* _Aim of the task_: The data that follows must be transcribed in full and exactly, minus the pictures.

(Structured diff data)
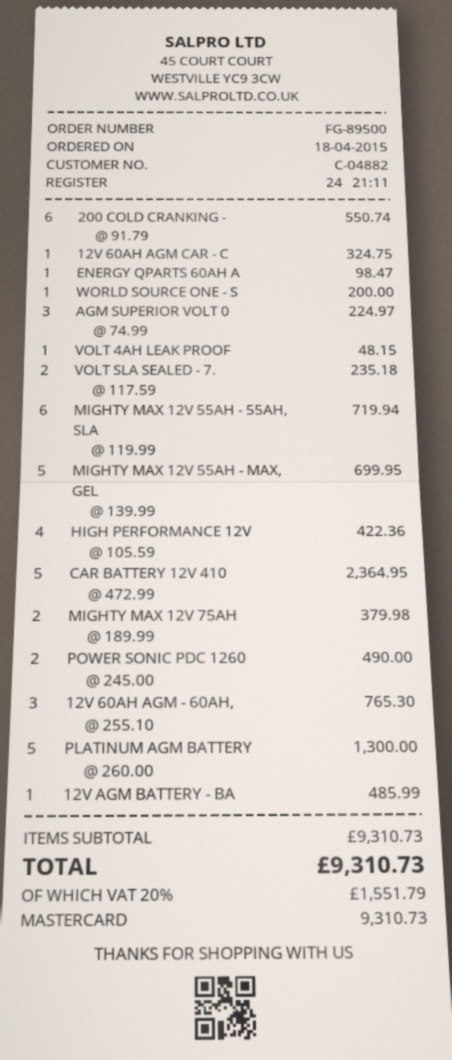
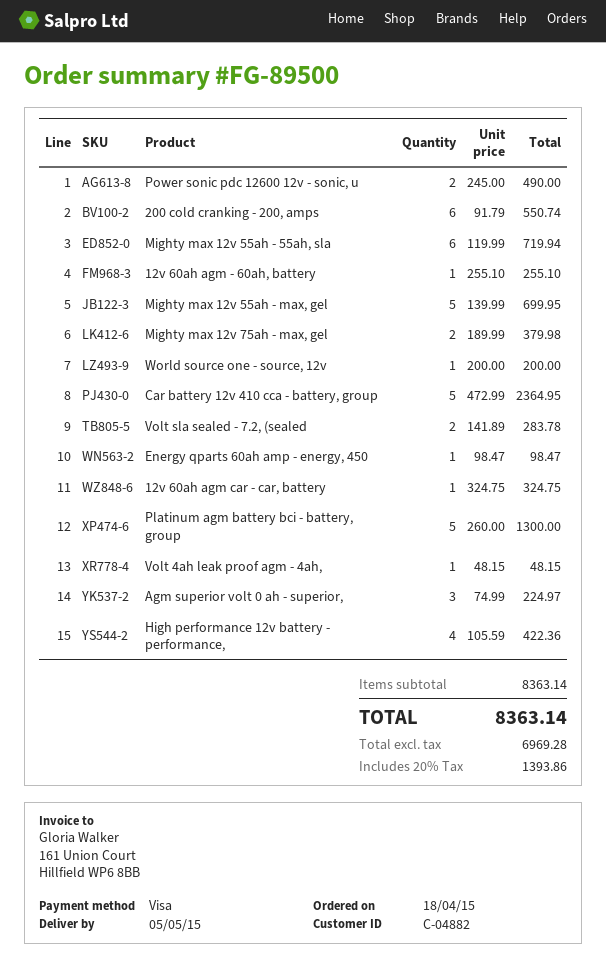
payment method: Mastercard -> Visa
VOLT SLA SEALED - 7.: 2 x 117.59 = 235.18 -> 2 x 141.89 = 283.78
12V 60AH AGM - 60AH,: 3 x 255.10 = 765.30 -> 1 x 255.10 = 255.10
12V AGM BATTERY - BA: 1 x 485.99 = 485.99 -> none
subtotal: 9310.73 -> 8363.14
tax: 20% = 1551.79 -> 20% = 1393.86
total: 9310.73 -> 8363.14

* _Output for this task_:
payment method: Mastercard -> Visa
VOLT SLA SEALED - 7.: 2 x 117.59 = 235.18 -> 2 x 141.89 = 283.78
12V 60AH AGM - 60AH,: 3 x 255.10 = 765.30 -> 1 x 255.10 = 255.10
12V AGM BATTERY - BA: 1 x 485.99 = 485.99 -> none
subtotal: 9310.73 -> 8363.14
tax: 20% = 1551.79 -> 20% = 1393.86
total: 9310.73 -> 8363.14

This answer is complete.